* **EXERCISE AIM**
What is needed is an exact copy of the entries below, from the line that contains "discount: none -> 20.00" through the final line, both included, and nothing else.

EXCERPTED DATA Block Start

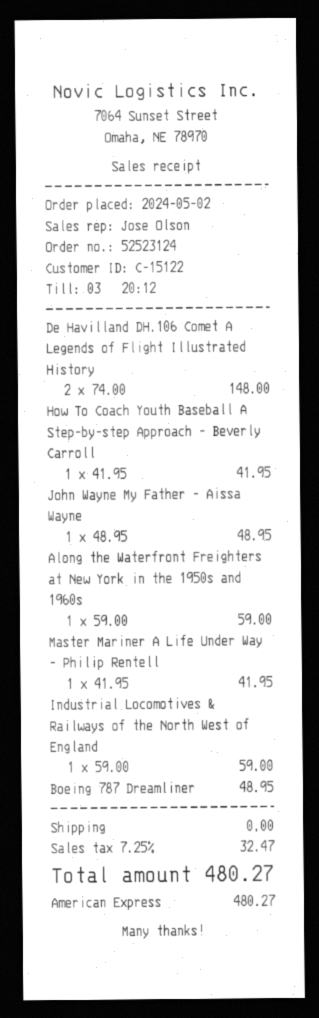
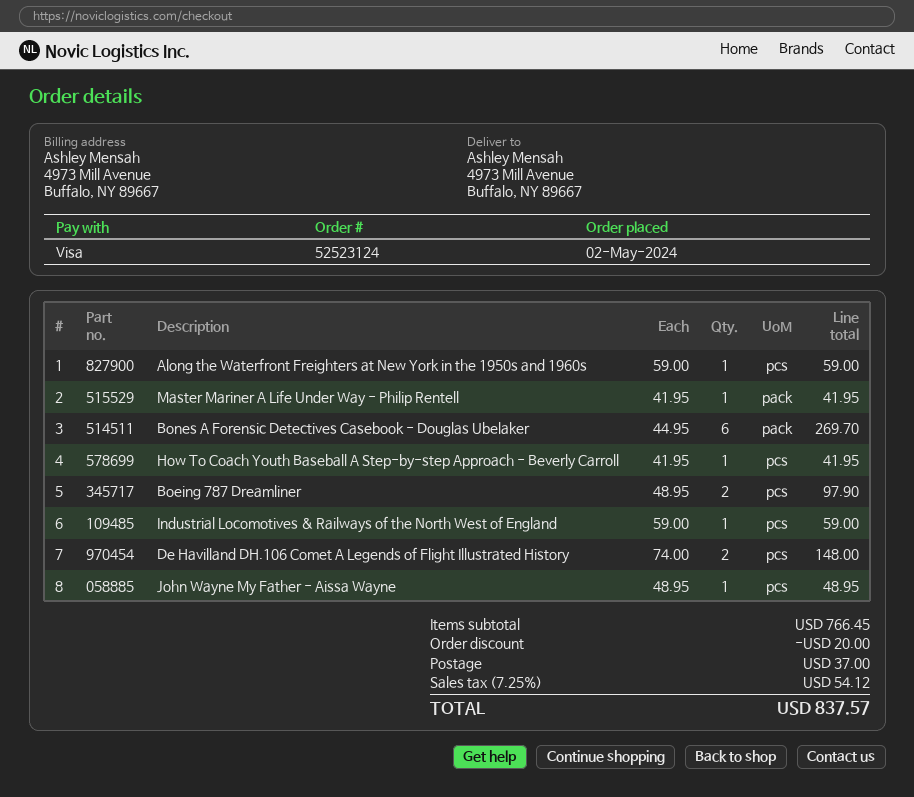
payment method: American Express -> Visa
Boeing 787 Dreamliner: 1 x 48.95 = 48.95 -> 2 x 48.95 = 97.90
Bones A Forensic Detectives Casebook - Douglas Ubelaker: none -> 6 x 44.95 = 269.70
discount: none -> 20.00
shipping: 0.00 -> 37.00
tax: 7.25% = 32.47 -> 7.25% = 54.12
total: 480.27 -> 837.57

EXCERPTED DATA Block End

* **RESULT**
discount: none -> 20.00
shipping: 0.00 -> 37.00
tax: 7.25% = 32.47 -> 7.25% = 54.12
total: 480.27 -> 837.57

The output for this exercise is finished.